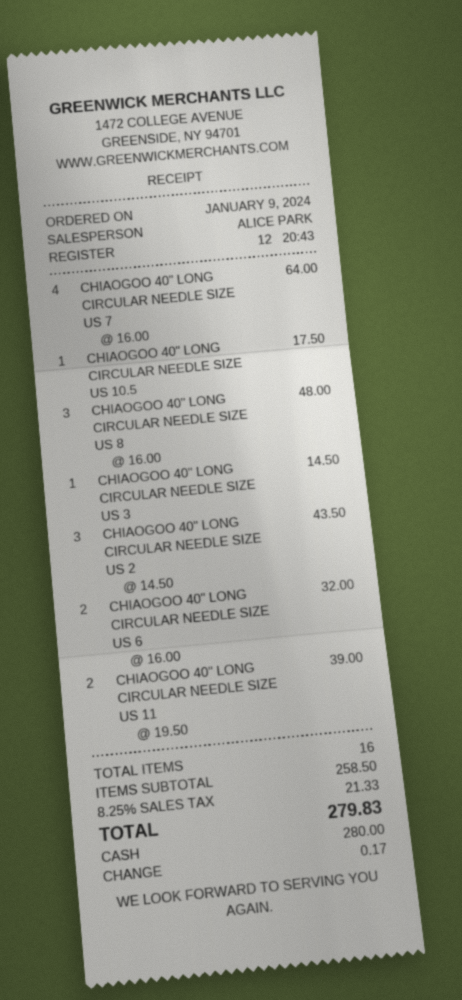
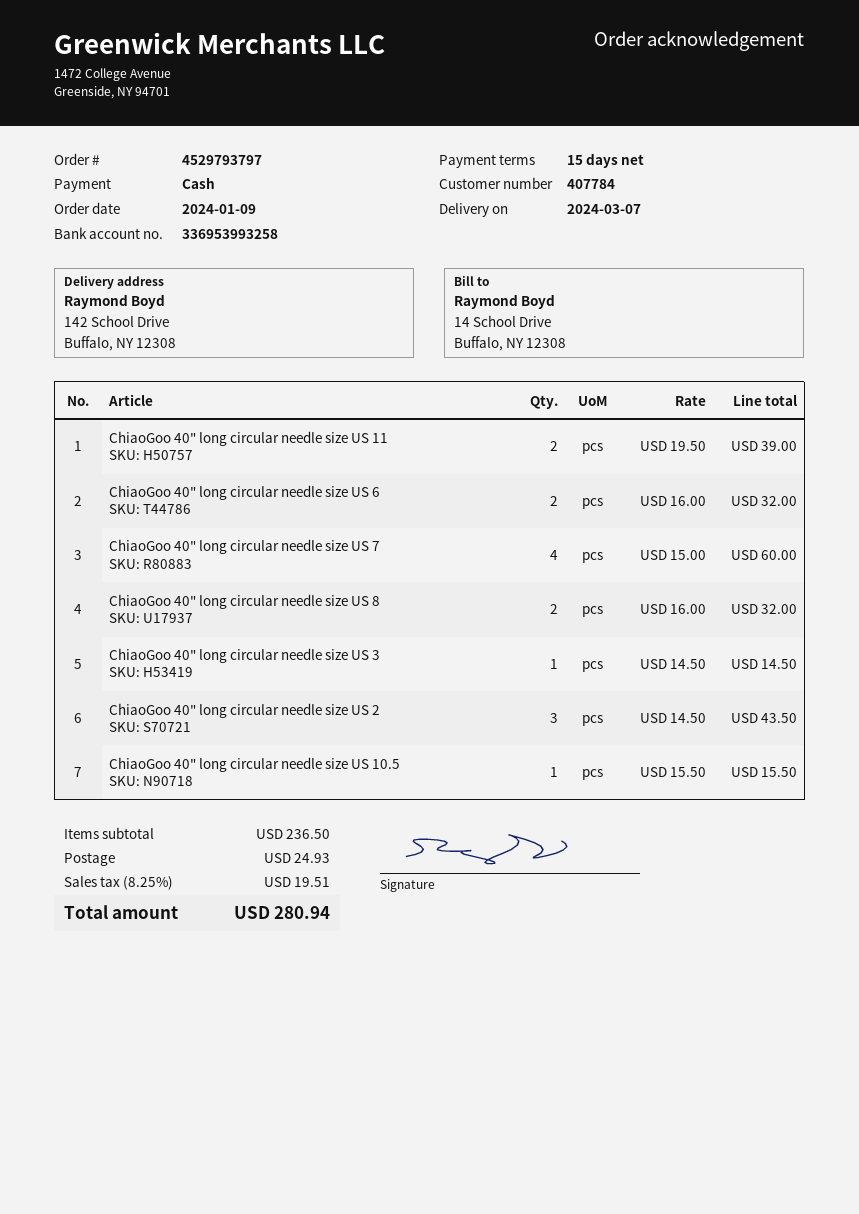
CHIAOGOO 40" LONG CIRCULAR NEEDLE SIZE US 7: 4 x 16.00 = 64.00 -> 4 x 15.00 = 60.00
CHIAOGOO 40" LONG CIRCULAR NEEDLE SIZE US 10.5: 1 x 17.50 = 17.50 -> 1 x 15.50 = 15.50
CHIAOGOO 40" LONG CIRCULAR NEEDLE SIZE US 8: 3 x 16.00 = 48.00 -> 2 x 16.00 = 32.00
subtotal: 258.50 -> 236.50
shipping: none -> 24.93
tax: 8.25% = 21.33 -> 8.25% = 19.51
total: 279.83 -> 280.94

===============

TASK REQUIREMENTS :: Take the line that contains "16.00 = 32.00" and each line after it through the end of the records, and repeat them all exactly. Nothing else.

OUTPUT OF THE TASK ::
CHIAOGOO 40" LONG CIRCULAR NEEDLE SIZE US 8: 3 x 16.00 = 48.00 -> 2 x 16.00 = 32.00
subtotal: 258.50 -> 236.50
shipping: none -> 24.93
tax: 8.25% = 21.33 -> 8.25% = 19.51
total: 279.83 -> 280.94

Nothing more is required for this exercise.